So! Und derart moralisch gestärkt bitten wir nun um Aufmerksamkeit für unsere heute Kernfrage:

Was heißt eigentlich teuer?

Sie sind ständiger Begleiter so ziemlich aller Erfolgsmeldungen rund um die Dekarbonisierung unserer Energieversorgung. Kommentare wie „Ja aber das kostet ja auch ein Vermögen!“ oder Anspielungen auf das Zitat von Jürgen Trittin, der im Jahr 2004 schätzte, das würde nicht teurer werden als der Kauf einer Kugel Eis pro Monat und Haushalt (Öffnet in neuem Fenster). Aber was kostet sie denn nun wirklich? Und viel interessanter: Ist das viel oder wenig?
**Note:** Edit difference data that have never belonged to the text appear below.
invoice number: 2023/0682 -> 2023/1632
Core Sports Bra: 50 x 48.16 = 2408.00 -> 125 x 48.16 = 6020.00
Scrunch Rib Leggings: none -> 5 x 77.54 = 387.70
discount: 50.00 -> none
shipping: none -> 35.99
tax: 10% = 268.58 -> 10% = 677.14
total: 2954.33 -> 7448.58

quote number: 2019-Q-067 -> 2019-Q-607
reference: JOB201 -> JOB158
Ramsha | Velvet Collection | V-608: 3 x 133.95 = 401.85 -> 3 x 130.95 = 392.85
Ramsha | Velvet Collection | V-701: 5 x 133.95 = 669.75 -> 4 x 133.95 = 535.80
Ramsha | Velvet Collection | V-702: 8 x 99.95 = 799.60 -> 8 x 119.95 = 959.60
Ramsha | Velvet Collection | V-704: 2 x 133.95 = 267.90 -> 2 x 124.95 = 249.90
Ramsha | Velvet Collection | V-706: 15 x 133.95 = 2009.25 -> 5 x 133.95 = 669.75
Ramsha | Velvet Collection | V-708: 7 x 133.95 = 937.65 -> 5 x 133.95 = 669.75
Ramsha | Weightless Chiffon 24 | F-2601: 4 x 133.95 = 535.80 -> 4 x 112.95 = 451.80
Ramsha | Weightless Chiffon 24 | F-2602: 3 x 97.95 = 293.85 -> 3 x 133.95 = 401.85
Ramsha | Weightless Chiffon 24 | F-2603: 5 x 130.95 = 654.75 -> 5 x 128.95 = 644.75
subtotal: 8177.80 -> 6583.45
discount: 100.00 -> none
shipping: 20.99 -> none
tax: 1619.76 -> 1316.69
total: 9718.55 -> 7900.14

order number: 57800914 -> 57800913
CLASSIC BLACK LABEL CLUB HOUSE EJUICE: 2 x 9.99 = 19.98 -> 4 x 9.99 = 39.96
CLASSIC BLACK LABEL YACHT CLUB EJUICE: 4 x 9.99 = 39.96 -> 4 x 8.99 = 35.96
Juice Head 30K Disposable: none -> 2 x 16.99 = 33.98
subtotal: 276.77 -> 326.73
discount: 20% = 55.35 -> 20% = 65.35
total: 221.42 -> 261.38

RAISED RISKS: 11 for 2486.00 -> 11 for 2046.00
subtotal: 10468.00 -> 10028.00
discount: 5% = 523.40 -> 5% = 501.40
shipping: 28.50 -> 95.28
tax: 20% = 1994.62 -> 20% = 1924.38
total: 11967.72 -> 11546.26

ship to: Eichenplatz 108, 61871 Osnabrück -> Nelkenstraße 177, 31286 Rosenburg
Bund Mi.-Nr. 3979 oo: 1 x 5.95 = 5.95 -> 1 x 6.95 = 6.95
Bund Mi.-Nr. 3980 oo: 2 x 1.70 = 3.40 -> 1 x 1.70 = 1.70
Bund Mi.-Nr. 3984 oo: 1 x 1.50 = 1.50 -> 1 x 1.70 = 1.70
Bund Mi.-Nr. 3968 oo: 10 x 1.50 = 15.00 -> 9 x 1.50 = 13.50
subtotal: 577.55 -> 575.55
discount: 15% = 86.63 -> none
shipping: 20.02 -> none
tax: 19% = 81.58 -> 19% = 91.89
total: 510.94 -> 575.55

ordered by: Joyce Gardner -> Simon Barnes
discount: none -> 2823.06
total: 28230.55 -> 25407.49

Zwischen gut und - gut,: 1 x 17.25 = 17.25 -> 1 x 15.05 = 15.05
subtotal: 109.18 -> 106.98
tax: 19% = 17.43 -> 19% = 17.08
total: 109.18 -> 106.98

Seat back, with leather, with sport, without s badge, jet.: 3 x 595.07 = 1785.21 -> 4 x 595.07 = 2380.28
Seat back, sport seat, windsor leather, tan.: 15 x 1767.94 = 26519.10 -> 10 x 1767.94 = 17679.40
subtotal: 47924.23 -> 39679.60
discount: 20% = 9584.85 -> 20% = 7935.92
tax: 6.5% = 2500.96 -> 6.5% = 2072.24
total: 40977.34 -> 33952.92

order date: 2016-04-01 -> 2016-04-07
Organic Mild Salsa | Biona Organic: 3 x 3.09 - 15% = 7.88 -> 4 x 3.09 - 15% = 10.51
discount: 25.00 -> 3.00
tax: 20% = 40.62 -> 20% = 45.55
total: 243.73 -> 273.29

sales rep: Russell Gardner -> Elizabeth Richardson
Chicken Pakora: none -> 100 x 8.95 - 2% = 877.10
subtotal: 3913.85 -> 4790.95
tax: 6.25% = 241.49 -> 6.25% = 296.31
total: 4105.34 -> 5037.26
Es ist schwierig, solche Zahlen auf zwei Nachkommastellen genau abzuschätzen, zumal sich sofort die Frage stellt: Für welchen Zeitraum denn? Pro Jahr? Bis heute? Bis 2050? Gerade für die letzte (aber auch entscheidende) Fragestellung müssen wir auch noch dutzende Annahmen über die kommenden 27 Jahre treffen: Wie entwickeln sich Wirtschaft, Bevölkerung und Industrie, wie schnell gelingt uns der Ausbau, wie stark purzeln die Preise bei den neuen Technologien?

Der Frage, was das Ganze seit 1990 gekostet hat und bis zum Jahr 2050 kosten wird, sind Hans-Martin Henning und Andreas Palzer vom Fraunhofer Institut ISE bereits vor 8 Jahren nachgegangen (Öffnet in neuem Fenster). Sie berechneten für ein System mit 100% Erneuerbaren Investitionskosten in Höhe von 5,3 Billionen € oder 5.300 Milliarden €. Eine scheinbar irrsinnig hohe Zahl, die sich bestimmt gut als Schlagzeile in Schriftgröße 72 in der Boulevardpresse machen würde, „SO VIEL GELD RAUBT UNS DIE ENERGIEWENDE!“ oder so.

Wie das mit Schlagzeilen in Schriftgröße 72 aber so ist, verlieren sie einen großen Teil ihres Aufregungspotentials, wenn wir ein paar Minuten darüber nachdenken.

Grundkurs BWL

Die genannte Summe ist die für 60 Jahre, runtergebrochen auf ein Jahr bedeutet das 88 Milliarden Euro. Um das ins Verhältnis zu setzen: Unser Bundeshaushalt lag 2022 bei etwa 500 Milliarden Euro (Öffnet in neuem Fenster).

Und wenn wir auf dieses Geld schauen, ist es wichtig, ein Begriffspaar auseinanderzuhalten: Kosten fallen an, und dann ist das Geld weg. Investitionen hingegen kosten zwar Geld, aber man bekommt einen entsprechenden Gegenwert dafür – und wenn es kluge Investitionen sind, wird man dadurch nicht ärmer, sondern reicher. Man tätigt sie, weil man sich davon eine Rendite verspricht.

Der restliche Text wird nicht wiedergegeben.